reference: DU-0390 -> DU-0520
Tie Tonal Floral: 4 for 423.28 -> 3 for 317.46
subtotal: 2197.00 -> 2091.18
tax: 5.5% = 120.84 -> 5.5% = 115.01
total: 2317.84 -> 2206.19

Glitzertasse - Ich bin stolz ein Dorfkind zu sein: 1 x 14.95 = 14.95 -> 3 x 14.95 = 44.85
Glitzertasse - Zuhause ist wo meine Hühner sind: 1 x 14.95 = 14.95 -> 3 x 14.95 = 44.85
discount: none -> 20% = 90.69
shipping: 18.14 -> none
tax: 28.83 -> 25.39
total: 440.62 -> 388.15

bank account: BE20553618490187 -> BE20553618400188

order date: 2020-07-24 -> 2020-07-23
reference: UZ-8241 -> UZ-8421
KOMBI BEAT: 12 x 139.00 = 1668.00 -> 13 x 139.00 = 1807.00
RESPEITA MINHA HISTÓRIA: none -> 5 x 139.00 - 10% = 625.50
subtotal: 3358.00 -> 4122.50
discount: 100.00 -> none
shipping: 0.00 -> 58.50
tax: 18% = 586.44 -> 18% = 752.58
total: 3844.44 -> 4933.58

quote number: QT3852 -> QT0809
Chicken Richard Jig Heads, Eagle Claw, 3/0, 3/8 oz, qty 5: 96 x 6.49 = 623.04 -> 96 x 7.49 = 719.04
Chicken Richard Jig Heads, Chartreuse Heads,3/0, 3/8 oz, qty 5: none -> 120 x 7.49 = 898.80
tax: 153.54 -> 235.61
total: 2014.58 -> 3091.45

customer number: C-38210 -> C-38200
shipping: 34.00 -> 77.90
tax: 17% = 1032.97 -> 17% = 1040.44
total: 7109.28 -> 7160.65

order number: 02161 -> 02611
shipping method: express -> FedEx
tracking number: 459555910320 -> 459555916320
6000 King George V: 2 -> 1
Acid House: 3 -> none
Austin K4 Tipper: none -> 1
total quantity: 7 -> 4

————————

▶ [TASK DESCRIPTION]: Given the records above, reproduce precisely and only the lines between the line holding "Tie Tonal Floral: 4" and the line holding "shipping: 18.14 -> none", inclusive.

▶ [EXERCISE ANSWER]:
Tie Tonal Floral: 4 for 423.28 -> 3 for 317.46
subtotal: 2197.00 -> 2091.18
tax: 5.5% = 120.84 -> 5.5% = 115.01
total: 2317.84 -> 2206.19

Glitzertasse - Ich bin stolz ein Dorfkind zu sein: 1 x 14.95 = 14.95 -> 3 x 14.95 = 44.85
Glitzertasse - Zuhause ist wo meine Hühner sind: 1 x 14.95 = 14.95 -> 3 x 14.95 = 44.85
discount: none -> 20% = 90.69
shipping: 18.14 -> none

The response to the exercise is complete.